Village life starts early in the morning.
The roaming rooster starts his call as the sun begins to peek above the horizon. The neighbor’s broom hits pavement, the daily routine of sweeping familiar and calming.
The dirt roads are soon filled with calls for noodles, motos whizzing by and trucks rumbling as they haul produce and bikes and all sorts of things to the border and back.
My teammate and I often eat breakfast at a local aunt’s stand, our favorite meal of fried pork and rice served hot with a side of chili sauce and eggs and always some kind of interesting conversation. We’ve received marriage proposals and inquisitive looks, questions about our purpose there and opportunities to share Bible stories while sipping our iced coffees.
We walk to the local market while everyone else hops on motos, which brings the label “The foreign girls who always exercise” called out when they don’t realize we understand. We stop for fresh coconut milk and conversation, fill a basket with veggies for our evening meal, and indulge in some expensive apples or grapes and a loaf of the very best bread for only 50 cents.
Village life flows in a familiar rhythm made up of people and neighbors and friends that we have grown to love. This life teaches me about the importance of depending on other people and not just surviving on my own independent and stubborn nature.
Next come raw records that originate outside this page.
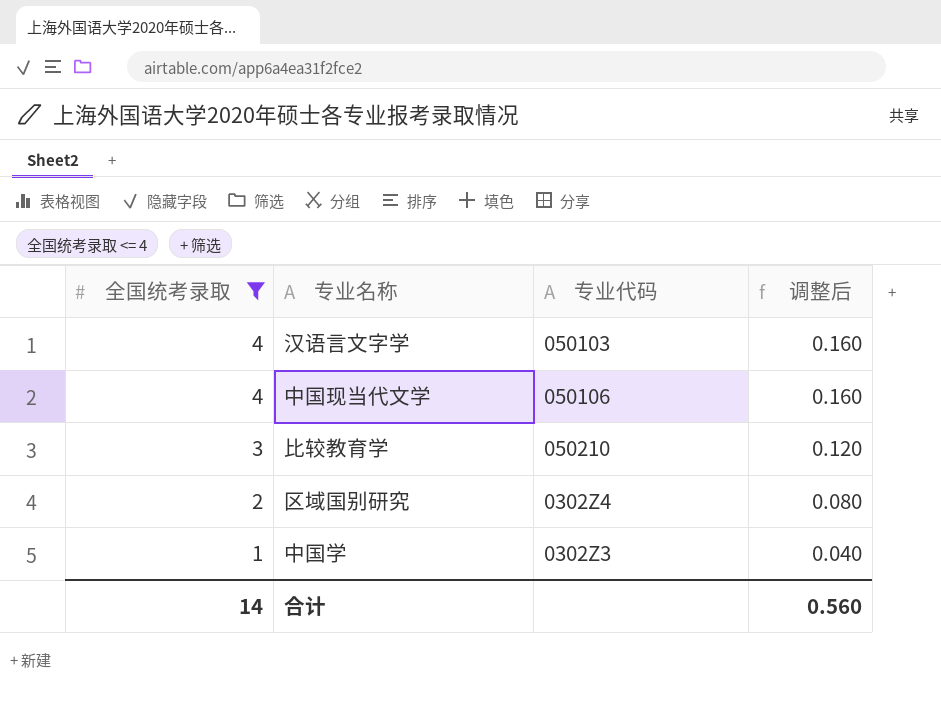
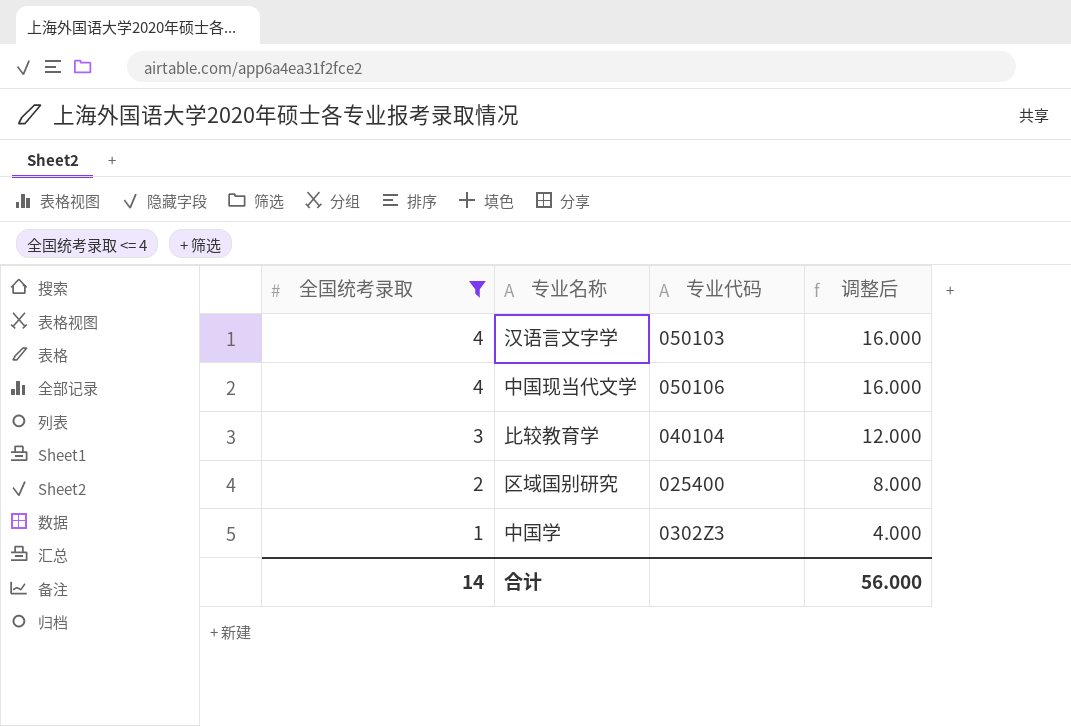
column 调整后 | formula: [全国统考录取] * 0.04 -> [全国统考录取] * 4
比较教育学 | 专业代码: 050210 -> 040104
区域国别研究 | 专业代码: 0302Z4 -> 025400
合计 | 调整后: 0.560 -> 56.000

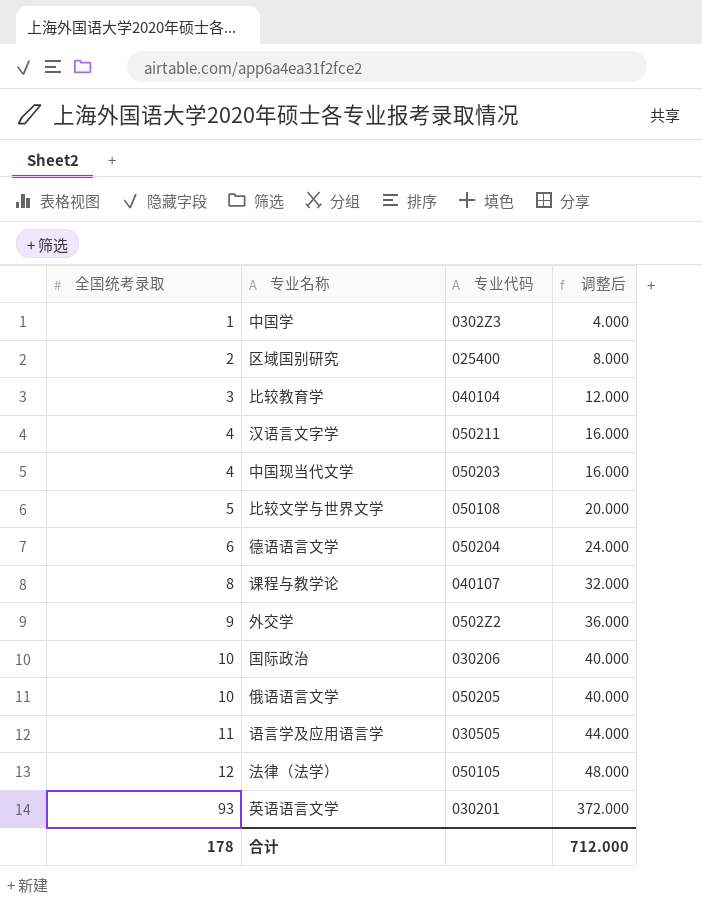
filter: 全国统考录取 <= 4 -> none
row order: 全国统考录取 descending -> 全国统考录取 ascending
汉语言文字学 | 专业代码: 050103 -> 050211
中国现当代文学 | 专业代码: 050106 -> 050203
合计 | 全国统考录取: 14 -> 178
合计 | 调整后: 56.000 -> 712.000

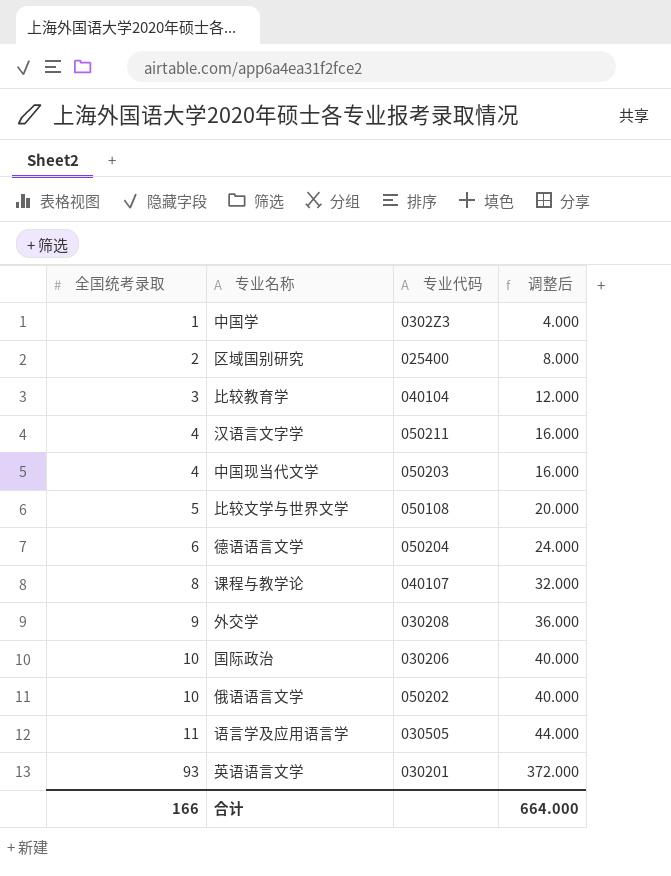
row 法律（法学）: 12 | 050105 | 48.000 -> none
外交学 | 专业代码: 0502Z2 -> 030208
俄语语言文学 | 专业代码: 050205 -> 050202
合计 | 全国统考录取: 178 -> 166
合计 | 调整后: 712.000 -> 664.000

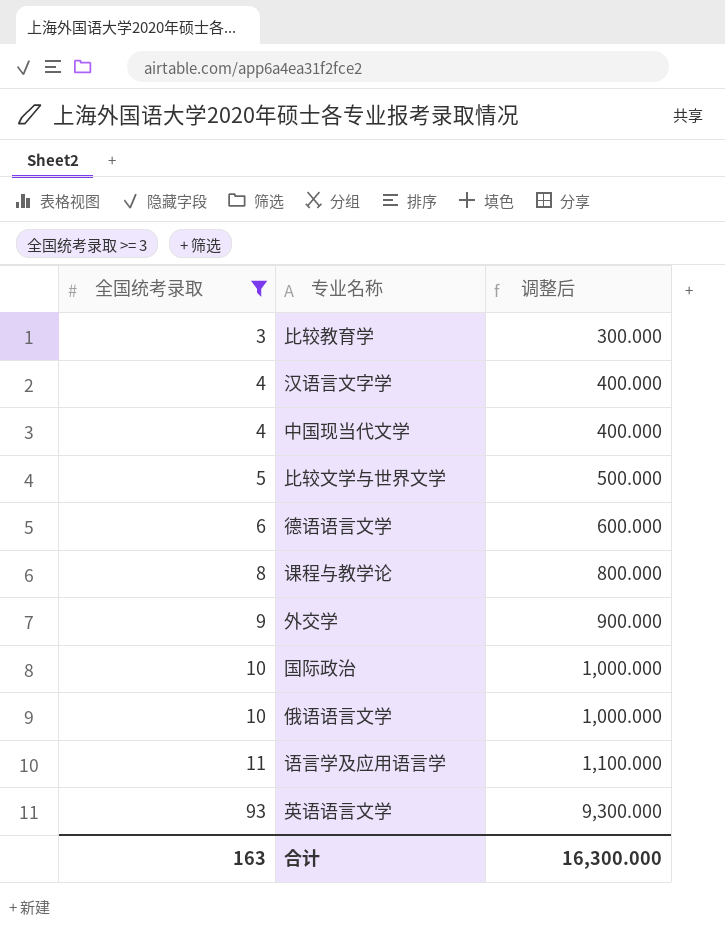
filter: none -> 全国统考录取 >= 3
column 专业代码 | position: 3 -> none
column 调整后 | formula: [全国统考录取] * 4 -> [全国统考录取] * 100
合计 | 全国统考录取: 166 -> 163
合计 | 调整后: 664.000 -> 16,300.000

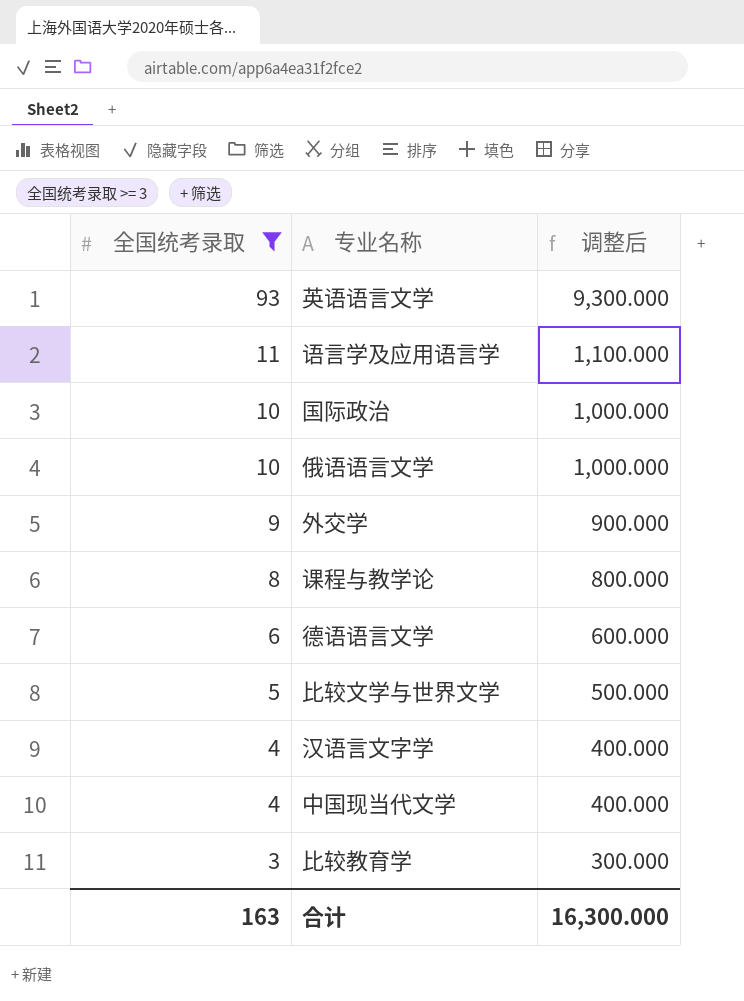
row order: 全国统考录取 ascending -> 全国统考录取 descending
When our water gets turned off and we are at a loss, we head straight to the aunt down the road who knows just who to call. We stop to visit the local midwife and tell her Truth stories, and she tells us the inside scoop about doing life in this little town and where to go if there’s an emergency.
Neighboring in this context means sharing life and meals and friendship. It means bringing oranges when someone is sick and receiving free curry and noodles as a gracious gift. We walk the dusty roads and pray for strangers and friends, sitting much longer than feels comfortable in order to listen and care and understand.
Being part of a village means sacrifice because sometimes I want to just shut everyone out and ignore the cacophony of noise outside the gate. It means that I must ask for help and receive it humbly, coming down off some kind of pedestal of superiority, thinking I am never the one lacking.
Those village days are a distant memory now. Yet, I miss the ways that my heart connected with the people around me, the ways we worked together to move through our days and get the work done and have time to play.
I live in a culture now that moves independently, waving from across the street but never opening up home and heart. We smile and say everything is fine and that no help is necessary, when really there is a need and an ache and loneliness that is difficult to express.
The truth of the matter is, I need you. I need the gifts that you bring to the table that I don’t have. I need to be an auntie to your kiddos, let you listen when I talk about the ache of my singleness rather than keeping it hidden away. I need to send you flowers and let you stop by with a cup of coffee.
It takes a village, and we can be that village for each other.
What have you learned about community and leaning on one another in your context?